A former Holly Springs police officer was found guilty Tuesday of falsely claiming he was a Purple Heart recipient four years after an investigation showed he lied about his military affiliation.
Shane Ladner of Canton was accused of claiming he earned the medal awarded for combat wounds and using the alleged honor to receive free license plates.
After five days of testimony and 13 hours of deliberation, the jury convicted him of six counts of making a false statement to the Cherokee County sheriff’s office and the county’s tax commissioner to get the license plates.
He was found not guilty of one charge of making a false statement.
Ladner was immediately booked into the Cherokee County jail.
A sentencing date has not been set. Ladner could face up to five years in prison for each count.
Ladner made national headlines in November 2012 when he and his wife were injured in Midland, Texas, when a train hit a flatbed trailer carrying several veterans in town for a parade and hunting trip. Meg Ladner lost a leg in the crash, and the Canton and Holly Springs communities rallied to help the family in the weeks following her injury.
A teary-eyed Meg Ladner testified that her husband was an “honorable man” and that he’d been treated poorly since the crash.

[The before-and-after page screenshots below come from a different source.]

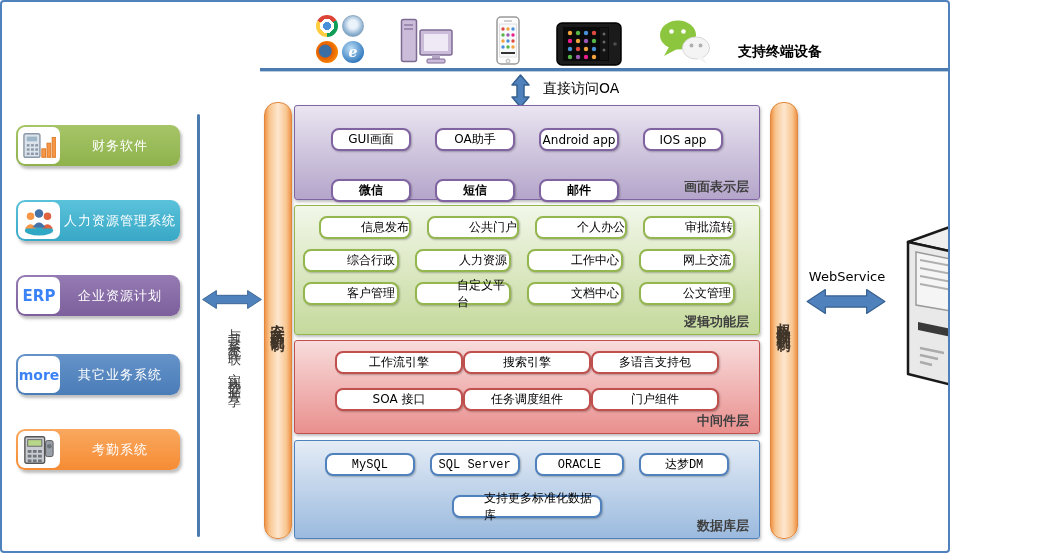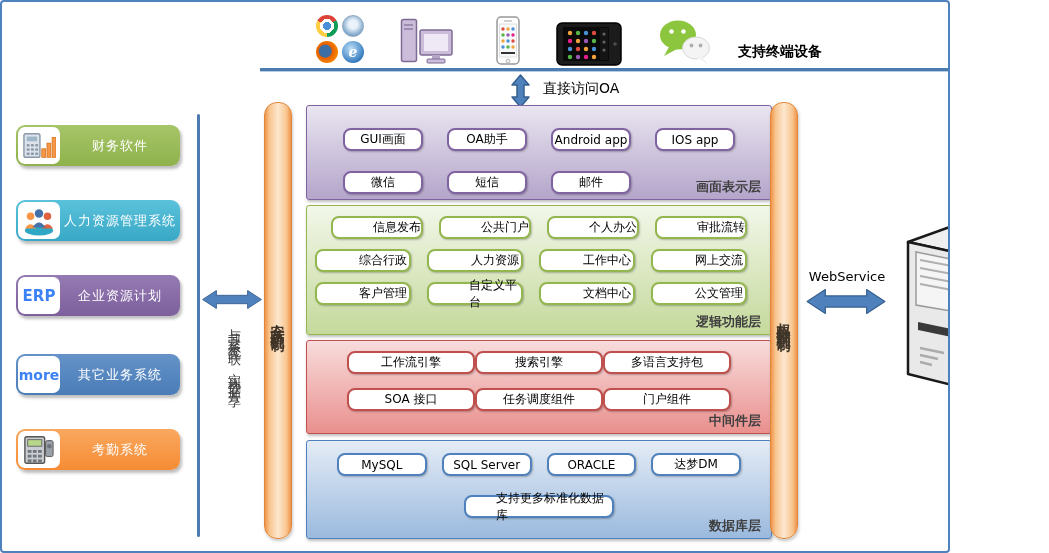"GUI画面" .layer { left: 304px -> 292px }
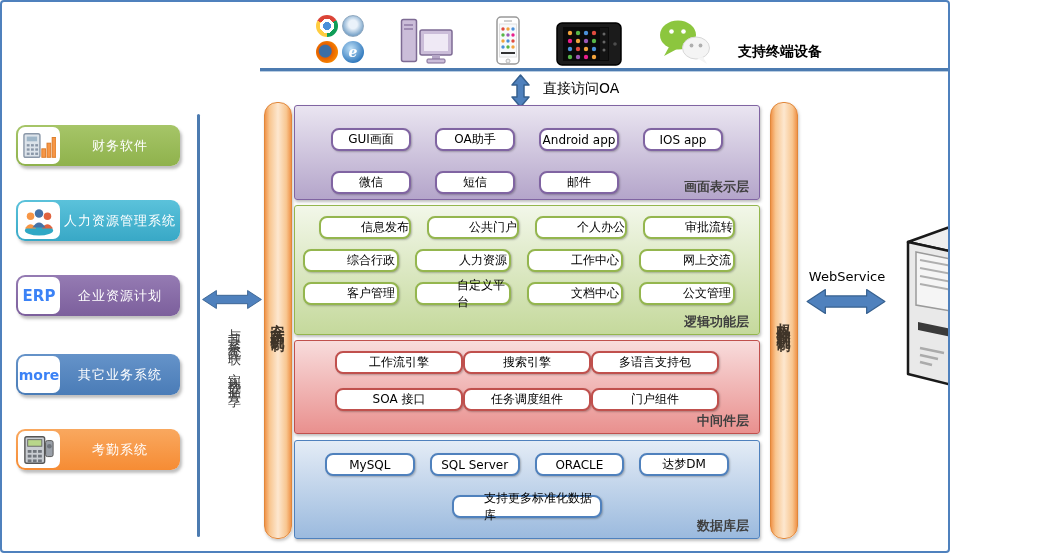"微信" .purple .r2 { font-weight: none -> bold; margin-top: 20px -> 28px }
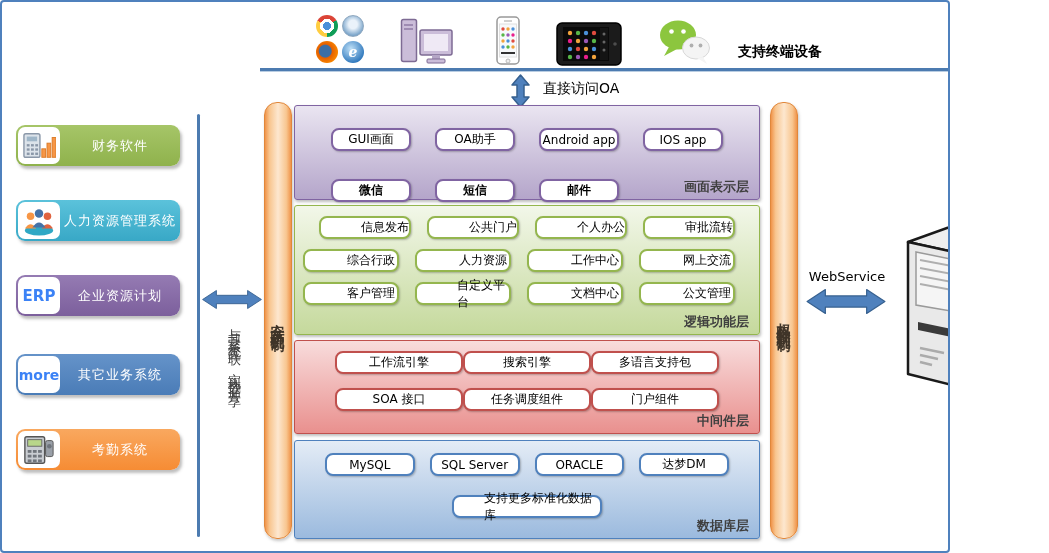"MySQL" .bluel .btn { font-family: none -> Liberation Mono, monospace }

“I know that God didn’t let me live through losing my leg and being in the hospital for three months to be put through this hell on Earth,” Meg Ladner testified.
The Cherokee sheriff’s office conducted a six-week investigation in 2013 that showed there was no evidence Ladner had been awarded a Purple Heart, Lt. Jay Baker said at the time.
Ladner allegedly received Purple Heart license plates, free of charge, from 2009 until 2012, according to the sheriff’s office.
Ladner had said he was wounded in Panama in 1989 during the operation to capture President Manuel Noriega.
But at the time of Ladner’s arrest, his attorneys told The Atlanta Journal-Constitution he earned the medal and instead of being injured in 1989, he was actually wounded by shrapnel during a classified drug action in Honduras in 1991.
Ladner said the medal was lost when he sent it home from Central America. His lawyers also said at the time they could not find the citation that confirmed he received one.
Ladner's attorney said during the trial that the veterans administration verified the Purple Heart.